The lines from the one holding "discount: 3.50 -> 2.00" to the end of the records below, exactly as written, are the only thing to return.

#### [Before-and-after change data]
┌──

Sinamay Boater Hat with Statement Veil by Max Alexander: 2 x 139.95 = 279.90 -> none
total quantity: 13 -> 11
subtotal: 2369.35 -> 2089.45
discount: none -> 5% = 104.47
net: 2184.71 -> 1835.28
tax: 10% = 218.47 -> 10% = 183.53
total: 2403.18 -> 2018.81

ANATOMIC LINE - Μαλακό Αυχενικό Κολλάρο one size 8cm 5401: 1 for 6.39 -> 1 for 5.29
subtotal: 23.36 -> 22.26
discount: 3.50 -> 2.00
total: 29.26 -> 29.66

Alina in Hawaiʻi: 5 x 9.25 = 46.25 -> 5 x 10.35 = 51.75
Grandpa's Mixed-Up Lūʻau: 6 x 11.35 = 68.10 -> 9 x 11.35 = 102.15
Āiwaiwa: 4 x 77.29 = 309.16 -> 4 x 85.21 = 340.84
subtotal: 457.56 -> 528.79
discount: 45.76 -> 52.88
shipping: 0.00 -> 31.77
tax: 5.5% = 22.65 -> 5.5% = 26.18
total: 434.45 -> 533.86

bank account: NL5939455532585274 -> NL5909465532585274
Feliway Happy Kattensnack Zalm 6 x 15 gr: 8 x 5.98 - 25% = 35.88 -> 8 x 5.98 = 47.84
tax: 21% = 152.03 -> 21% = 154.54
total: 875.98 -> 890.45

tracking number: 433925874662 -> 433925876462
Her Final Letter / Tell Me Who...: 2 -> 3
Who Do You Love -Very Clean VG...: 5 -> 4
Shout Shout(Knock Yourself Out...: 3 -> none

└──

#### [Task solution]
discount: 3.50 -> 2.00
total: 29.26 -> 29.66

Alina in Hawaiʻi: 5 x 9.25 = 46.25 -> 5 x 10.35 = 51.75
Grandpa's Mixed-Up Lūʻau: 6 x 11.35 = 68.10 -> 9 x 11.35 = 102.15
Āiwaiwa: 4 x 77.29 = 309.16 -> 4 x 85.21 = 340.84
subtotal: 457.56 -> 528.79
discount: 45.76 -> 52.88
shipping: 0.00 -> 31.77
tax: 5.5% = 22.65 -> 5.5% = 26.18
total: 434.45 -> 533.86

bank account: NL5939455532585274 -> NL5909465532585274
Feliway Happy Kattensnack Zalm 6 x 15 gr: 8 x 5.98 - 25% = 35.88 -> 8 x 5.98 = 47.84
tax: 21% = 152.03 -> 21% = 154.54
total: 875.98 -> 890.45

tracking number: 433925874662 -> 433925876462
Her Final Letter / Tell Me Who...: 2 -> 3
Who Do You Love -Very Clean VG...: 5 -> 4
Shout Shout(Knock Yourself Out...: 3 -> none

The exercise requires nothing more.